TASK DESCRIPTION
In the entries that follow, the line with "- A modern Sass" opens the range and the line with "vw, em, clamp()といったレスポンシブ対応のCSS単位へ簡単に変換できます。" closes it; repeat that range exactly, both lines included.

SOURCE DATA
§ §
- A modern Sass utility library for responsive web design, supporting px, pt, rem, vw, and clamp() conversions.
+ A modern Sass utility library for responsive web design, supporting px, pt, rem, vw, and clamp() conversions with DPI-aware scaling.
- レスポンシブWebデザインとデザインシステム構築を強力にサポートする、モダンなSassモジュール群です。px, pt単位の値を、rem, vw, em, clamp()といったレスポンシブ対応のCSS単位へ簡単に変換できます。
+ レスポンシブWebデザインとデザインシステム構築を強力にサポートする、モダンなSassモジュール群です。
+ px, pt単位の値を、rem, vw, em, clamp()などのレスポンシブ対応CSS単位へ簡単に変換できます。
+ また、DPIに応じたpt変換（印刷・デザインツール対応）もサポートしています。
§ §
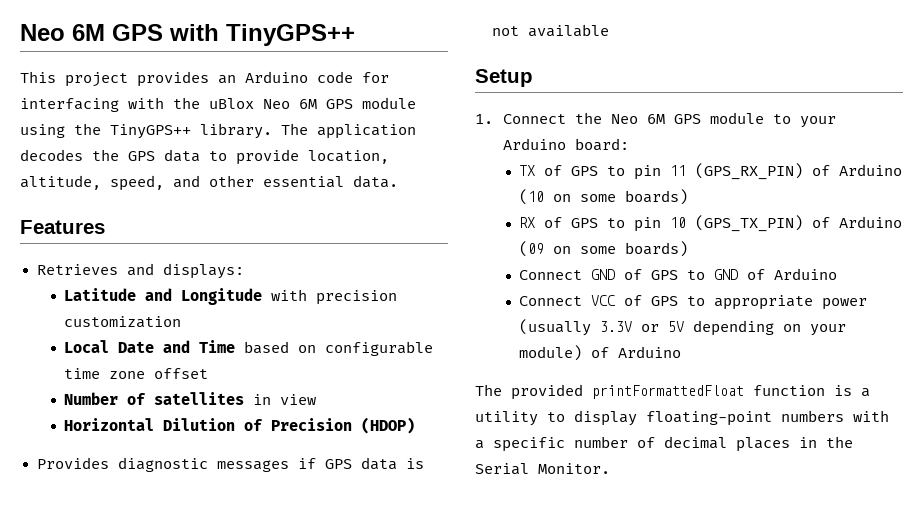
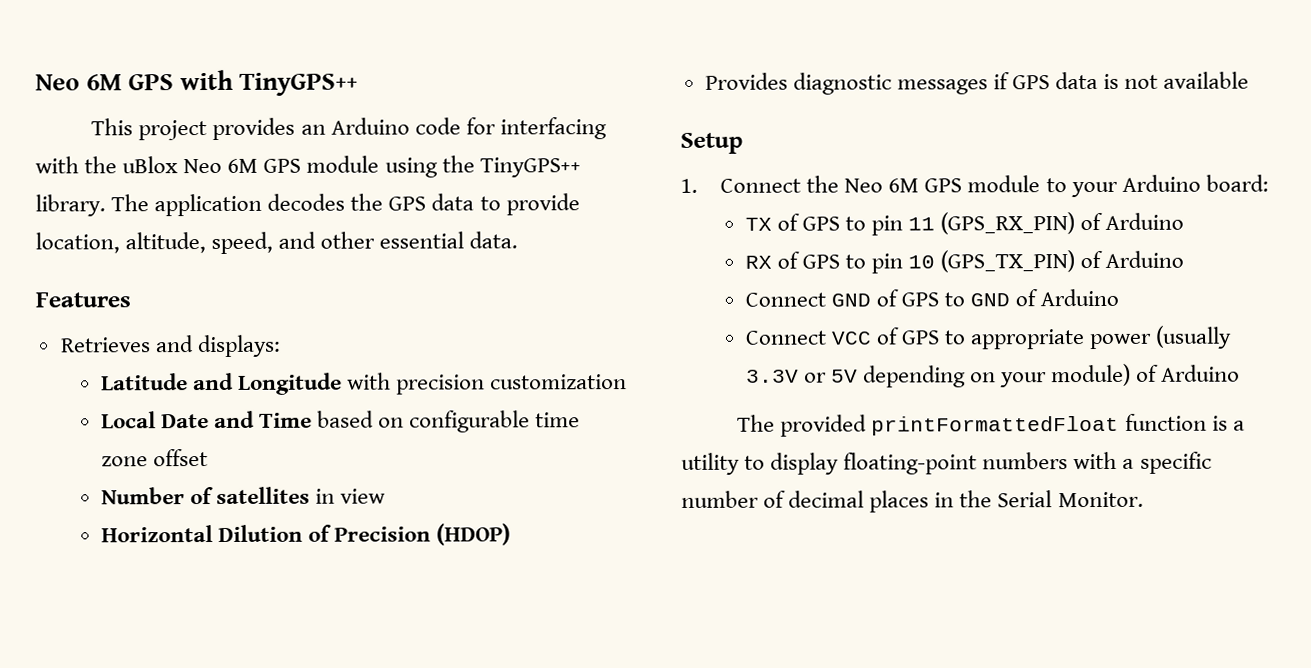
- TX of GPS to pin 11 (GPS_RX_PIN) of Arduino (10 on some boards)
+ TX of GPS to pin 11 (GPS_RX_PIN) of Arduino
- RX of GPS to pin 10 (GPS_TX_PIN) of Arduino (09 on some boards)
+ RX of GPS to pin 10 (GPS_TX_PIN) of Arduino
§ §
SOLUTION TO THIS EXERCISE
- A modern Sass utility library for responsive web design, supporting px, pt, rem, vw, and clamp() conversions.
+ A modern Sass utility library for responsive web design, supporting px, pt, rem, vw, and clamp() conversions with DPI-aware scaling.
- レスポンシブWebデザインとデザインシステム構築を強力にサポートする、モダンなSassモジュール群です。px, pt単位の値を、rem, vw, em, clamp()といったレスポンシブ対応のCSS単位へ簡単に変換できます。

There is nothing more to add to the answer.